[Excerpts from a dataset]
★ ★ ★ ★
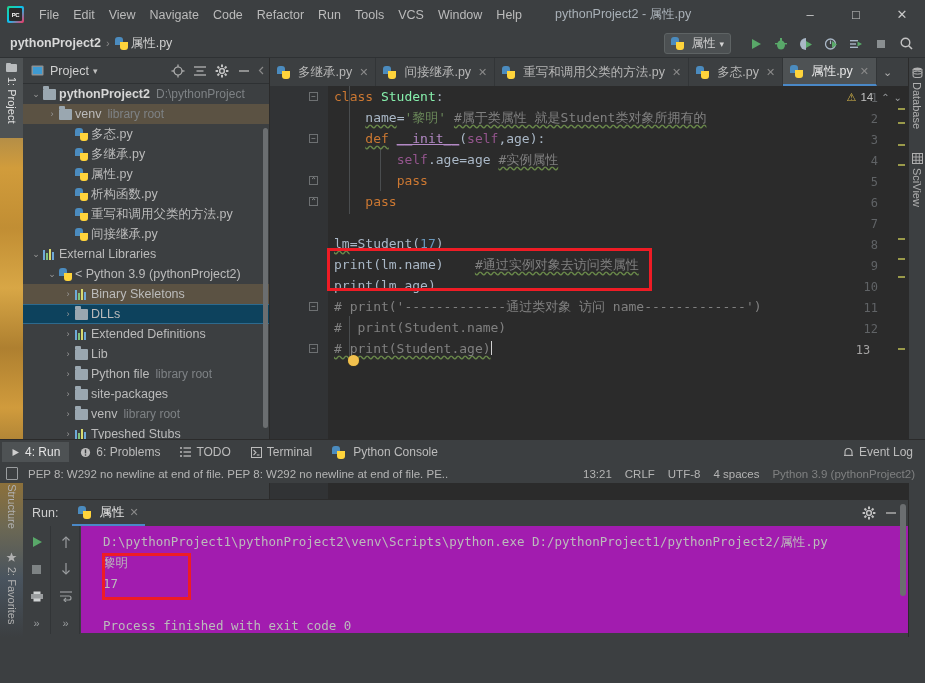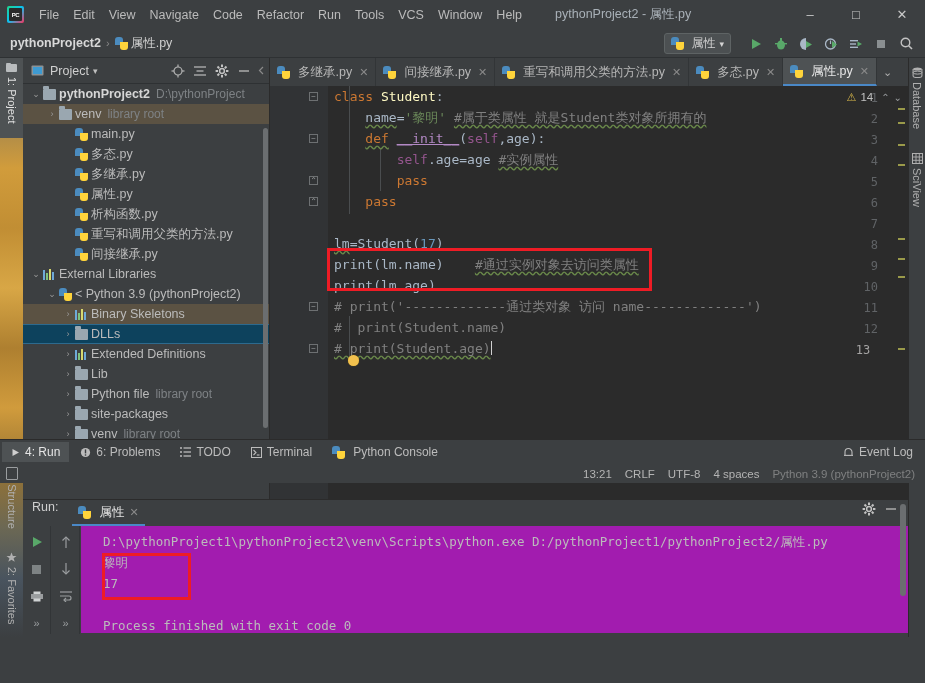--- a/index.html
+++ b/index.html
@@ -197,7 +197,7 @@
   }
   .cline { position:absolute; left:6px; height:21px; }
   .k  { color:#cc7832; }      
-  .cls{ color:#fef9c3; }
+  .cls{ color:#86efac; }
   .s  { color:#6a8759; }
   .cm { color:#808080; }
   .self{ color:#94558d; }

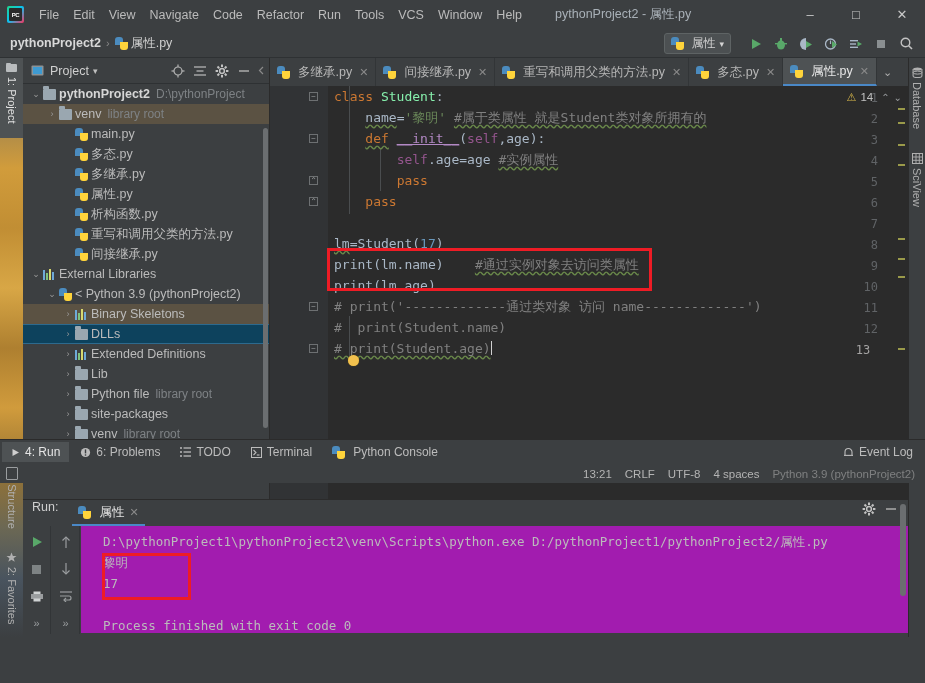--- a/index.html
+++ b/index.html
@@ -474,11 +474,6 @@
         <div class="tnode" style="padding-left: 38px;">
           <span class="arrow"></span>
           <span class="pysmall"></span>
-          <span class="tlabel">main.py</span>
-        </div>
-        <div class="tnode" style="padding-left: 38px;">
-          <span class="arrow"></span>
-          <span class="pysmall"></span>
           <span class="tlabel">多态.py</span>
         </div>
         <div class="tnode" style="padding-left: 38px;">

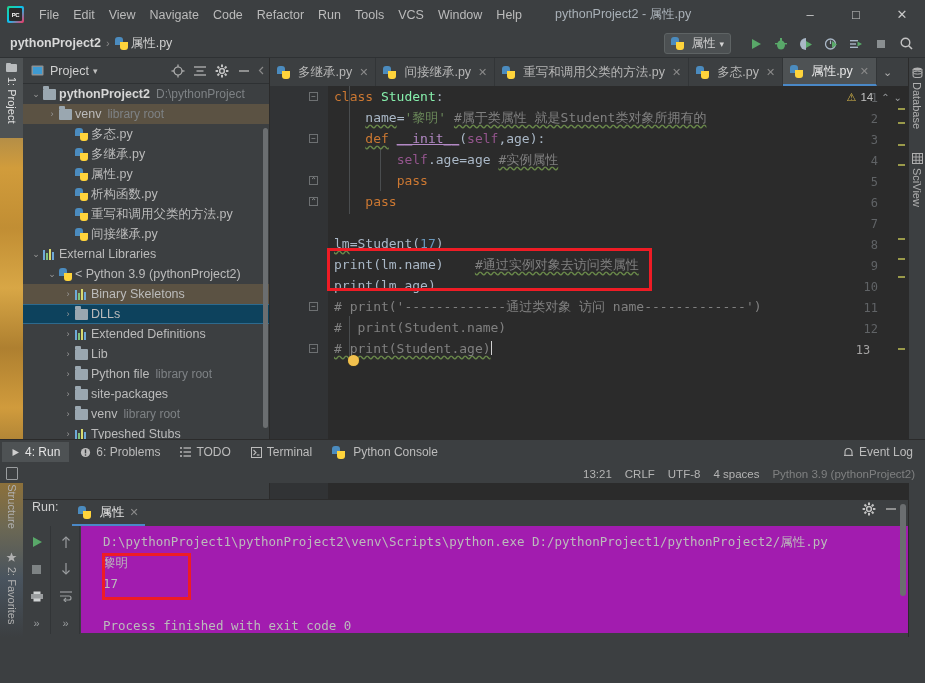--- a/index.html
+++ b/index.html
@@ -843,6 +843,7 @@
 
   <div class="statusbar">
     <span class="sb-ico"></span>
+    <span class="sb-msg">PEP 8: W292 no newline at end of file. PEP 8: W292 no newline at end of file. PE..</span>
     <div class="sb-right">
       <span>13:21</span>
       <span>CRLF</span>

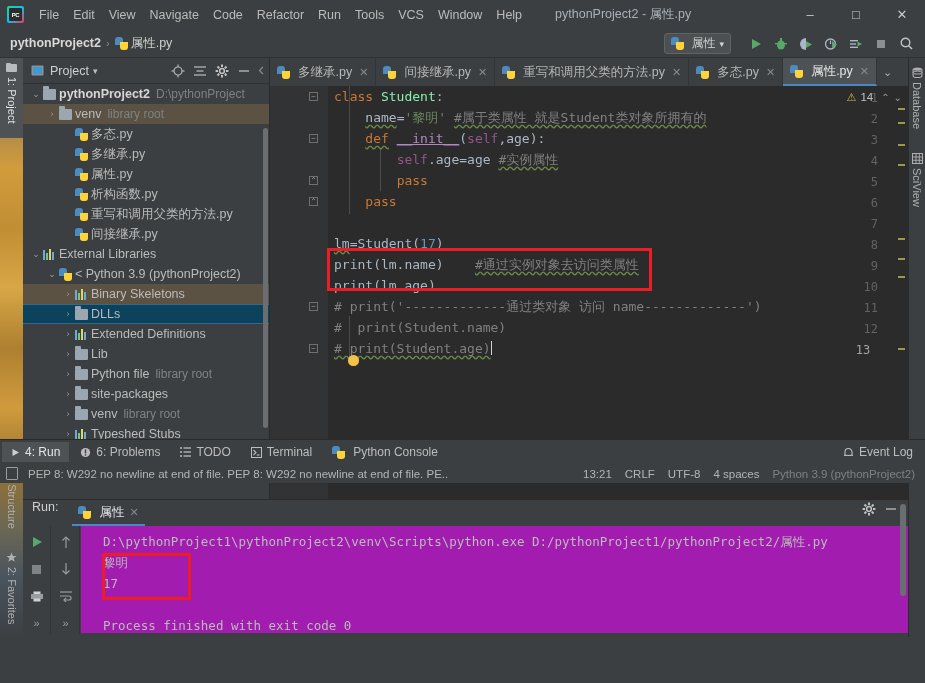--- a/index.html
+++ b/index.html
@@ -234,7 +234,7 @@
     position: absolute; left: 23px; top: 499px; width: 885px; height: 134px;
     background: #3c3f41; border-top: 1px solid #2b2b2b;
   }
-  .run-header { height: 26px; display:flex; }
+  .run-header { height: 26px; display:flex; align-items:center; }
   .run-label { margin-left: 9px; font-size:12.5px; color:#cfcfcf; }
   .run-tab {
     margin-left: 14px; display:flex; align-items:center; gap:5px;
★ ★ ★ ★
• _PROBLEM DESCRIPTION_:
What lines above contain the string "arrow"? Copy all of them.

• _TASK RESULT_:
           <span class="arrow"></span>
-          <span class="arrow"></span>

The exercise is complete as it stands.